Exercise objective - Reproduce word for word, from the entries below, the line with "pip install --user -e ..", the line with "- That is, it", and every line between them, and nothing more.

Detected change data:
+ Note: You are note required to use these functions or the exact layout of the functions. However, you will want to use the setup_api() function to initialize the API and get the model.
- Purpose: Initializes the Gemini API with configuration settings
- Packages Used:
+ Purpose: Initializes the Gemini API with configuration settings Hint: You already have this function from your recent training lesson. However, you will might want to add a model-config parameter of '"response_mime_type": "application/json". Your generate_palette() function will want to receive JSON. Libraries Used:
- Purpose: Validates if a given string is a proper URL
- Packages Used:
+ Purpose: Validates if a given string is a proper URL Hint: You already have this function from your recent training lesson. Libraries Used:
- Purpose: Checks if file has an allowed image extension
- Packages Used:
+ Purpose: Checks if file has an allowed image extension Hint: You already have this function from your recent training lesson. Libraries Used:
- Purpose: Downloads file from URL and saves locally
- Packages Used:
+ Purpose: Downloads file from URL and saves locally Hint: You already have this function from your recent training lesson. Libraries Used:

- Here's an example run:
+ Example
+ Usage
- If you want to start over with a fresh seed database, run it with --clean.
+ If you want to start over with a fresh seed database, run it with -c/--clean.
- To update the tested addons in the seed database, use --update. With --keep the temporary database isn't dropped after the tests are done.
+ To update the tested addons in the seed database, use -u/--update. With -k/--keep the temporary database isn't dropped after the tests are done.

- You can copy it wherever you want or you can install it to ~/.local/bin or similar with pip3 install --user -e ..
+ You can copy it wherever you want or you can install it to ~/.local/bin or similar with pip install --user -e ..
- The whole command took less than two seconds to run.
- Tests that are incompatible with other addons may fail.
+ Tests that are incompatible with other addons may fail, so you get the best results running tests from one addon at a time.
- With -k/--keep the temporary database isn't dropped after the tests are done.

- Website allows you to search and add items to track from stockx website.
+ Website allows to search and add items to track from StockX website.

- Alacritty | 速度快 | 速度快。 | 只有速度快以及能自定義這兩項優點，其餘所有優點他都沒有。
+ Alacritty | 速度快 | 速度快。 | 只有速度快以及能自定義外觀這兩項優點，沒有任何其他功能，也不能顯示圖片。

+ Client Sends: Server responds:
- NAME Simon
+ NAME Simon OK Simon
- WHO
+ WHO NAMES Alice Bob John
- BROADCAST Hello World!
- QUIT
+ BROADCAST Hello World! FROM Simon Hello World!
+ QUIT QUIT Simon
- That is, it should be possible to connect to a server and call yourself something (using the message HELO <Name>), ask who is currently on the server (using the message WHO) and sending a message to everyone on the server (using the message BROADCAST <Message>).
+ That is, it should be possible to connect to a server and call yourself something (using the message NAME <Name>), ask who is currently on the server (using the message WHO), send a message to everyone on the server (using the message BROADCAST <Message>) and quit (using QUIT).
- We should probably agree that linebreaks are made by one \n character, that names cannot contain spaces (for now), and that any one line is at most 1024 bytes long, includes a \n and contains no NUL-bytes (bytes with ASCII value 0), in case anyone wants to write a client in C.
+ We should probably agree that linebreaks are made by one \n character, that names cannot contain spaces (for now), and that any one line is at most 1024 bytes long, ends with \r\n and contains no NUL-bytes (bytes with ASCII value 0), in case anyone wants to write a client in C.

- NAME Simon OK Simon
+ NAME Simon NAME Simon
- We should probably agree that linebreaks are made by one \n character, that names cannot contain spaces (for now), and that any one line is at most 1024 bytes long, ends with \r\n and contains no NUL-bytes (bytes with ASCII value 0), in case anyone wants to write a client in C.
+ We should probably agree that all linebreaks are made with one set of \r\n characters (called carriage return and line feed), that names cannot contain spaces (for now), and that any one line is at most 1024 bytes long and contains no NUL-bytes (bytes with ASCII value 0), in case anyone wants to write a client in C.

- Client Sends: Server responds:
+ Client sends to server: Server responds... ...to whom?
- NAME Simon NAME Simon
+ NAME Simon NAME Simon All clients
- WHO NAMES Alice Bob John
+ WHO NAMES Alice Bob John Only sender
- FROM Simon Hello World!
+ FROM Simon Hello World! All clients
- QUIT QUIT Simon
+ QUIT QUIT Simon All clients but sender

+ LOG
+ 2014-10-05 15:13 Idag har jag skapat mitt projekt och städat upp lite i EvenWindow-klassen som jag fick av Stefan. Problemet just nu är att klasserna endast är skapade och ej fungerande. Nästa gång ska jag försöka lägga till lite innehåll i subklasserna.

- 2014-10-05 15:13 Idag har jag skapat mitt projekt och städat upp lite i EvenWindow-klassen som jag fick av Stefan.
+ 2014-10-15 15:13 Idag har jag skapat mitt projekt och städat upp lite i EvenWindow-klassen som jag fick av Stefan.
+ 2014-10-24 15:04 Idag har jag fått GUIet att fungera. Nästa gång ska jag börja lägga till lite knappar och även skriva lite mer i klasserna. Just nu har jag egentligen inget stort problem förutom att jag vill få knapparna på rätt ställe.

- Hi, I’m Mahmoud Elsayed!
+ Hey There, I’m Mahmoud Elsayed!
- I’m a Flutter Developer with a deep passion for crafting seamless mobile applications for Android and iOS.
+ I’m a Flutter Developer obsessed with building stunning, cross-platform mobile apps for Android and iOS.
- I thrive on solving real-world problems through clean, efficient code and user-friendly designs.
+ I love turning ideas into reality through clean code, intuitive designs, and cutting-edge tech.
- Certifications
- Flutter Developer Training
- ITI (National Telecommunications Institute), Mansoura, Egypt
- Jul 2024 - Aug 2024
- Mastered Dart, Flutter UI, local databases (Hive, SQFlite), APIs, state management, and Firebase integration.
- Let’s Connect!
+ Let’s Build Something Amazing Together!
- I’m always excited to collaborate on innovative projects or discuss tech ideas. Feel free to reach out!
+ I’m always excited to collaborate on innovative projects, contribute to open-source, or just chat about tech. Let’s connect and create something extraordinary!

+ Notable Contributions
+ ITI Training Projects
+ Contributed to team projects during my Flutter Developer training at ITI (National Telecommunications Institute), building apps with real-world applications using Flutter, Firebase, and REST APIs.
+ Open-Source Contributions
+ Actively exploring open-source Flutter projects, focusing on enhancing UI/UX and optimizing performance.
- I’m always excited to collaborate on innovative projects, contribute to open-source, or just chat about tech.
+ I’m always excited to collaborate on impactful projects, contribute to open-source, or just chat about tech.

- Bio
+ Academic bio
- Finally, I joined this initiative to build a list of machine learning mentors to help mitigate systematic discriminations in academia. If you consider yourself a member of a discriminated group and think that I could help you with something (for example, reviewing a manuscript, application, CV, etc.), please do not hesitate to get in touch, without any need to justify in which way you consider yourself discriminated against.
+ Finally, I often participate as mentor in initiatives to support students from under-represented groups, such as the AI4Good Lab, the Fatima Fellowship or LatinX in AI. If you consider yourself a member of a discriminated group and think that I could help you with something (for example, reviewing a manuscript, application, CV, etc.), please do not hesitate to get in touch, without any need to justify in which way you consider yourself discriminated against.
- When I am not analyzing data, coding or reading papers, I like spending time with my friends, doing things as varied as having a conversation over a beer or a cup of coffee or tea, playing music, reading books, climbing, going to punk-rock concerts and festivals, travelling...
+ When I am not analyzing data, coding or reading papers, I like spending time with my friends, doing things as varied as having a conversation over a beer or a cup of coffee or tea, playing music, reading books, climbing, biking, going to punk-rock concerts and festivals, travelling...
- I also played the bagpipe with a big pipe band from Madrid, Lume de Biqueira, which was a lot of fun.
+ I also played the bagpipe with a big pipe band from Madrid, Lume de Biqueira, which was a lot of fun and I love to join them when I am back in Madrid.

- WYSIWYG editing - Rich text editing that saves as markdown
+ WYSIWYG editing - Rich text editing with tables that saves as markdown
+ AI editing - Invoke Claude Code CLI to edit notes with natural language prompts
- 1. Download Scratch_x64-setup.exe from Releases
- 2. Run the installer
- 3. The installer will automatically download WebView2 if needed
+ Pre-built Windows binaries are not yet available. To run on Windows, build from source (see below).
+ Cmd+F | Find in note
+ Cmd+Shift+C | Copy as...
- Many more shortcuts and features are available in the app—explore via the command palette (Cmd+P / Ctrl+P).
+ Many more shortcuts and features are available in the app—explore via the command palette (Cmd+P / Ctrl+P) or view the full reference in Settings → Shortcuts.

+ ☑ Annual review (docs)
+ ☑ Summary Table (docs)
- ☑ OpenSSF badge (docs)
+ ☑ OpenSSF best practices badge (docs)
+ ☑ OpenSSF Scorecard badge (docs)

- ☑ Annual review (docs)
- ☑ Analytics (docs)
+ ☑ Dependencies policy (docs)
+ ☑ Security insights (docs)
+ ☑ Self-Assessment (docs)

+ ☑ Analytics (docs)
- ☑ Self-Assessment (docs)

Solution for this problem -
+ You can copy it wherever you want or you can install it to ~/.local/bin or similar with pip install --user -e ..
- The whole command took less than two seconds to run.
- Tests that are incompatible with other addons may fail.
+ Tests that are incompatible with other addons may fail, so you get the best results running tests from one addon at a time.
- With -k/--keep the temporary database isn't dropped after the tests are done.

- Website allows you to search and add items to track from stockx website.
+ Website allows to search and add items to track from StockX website.

- Alacritty | 速度快 | 速度快。 | 只有速度快以及能自定義這兩項優點，其餘所有優點他都沒有。
+ Alacritty | 速度快 | 速度快。 | 只有速度快以及能自定義外觀這兩項優點，沒有任何其他功能，也不能顯示圖片。

+ Client Sends: Server responds:
- NAME Simon
+ NAME Simon OK Simon
- WHO
+ WHO NAMES Alice Bob John
- BROADCAST Hello World!
- QUIT
+ BROADCAST Hello World! FROM Simon Hello World!
+ QUIT QUIT Simon
- That is, it should be possible to connect to a server and call yourself something (using the message HELO <Name>), ask who is currently on the server (using the message WHO) and sending a message to everyone on the server (using the message BROADCAST <Message>).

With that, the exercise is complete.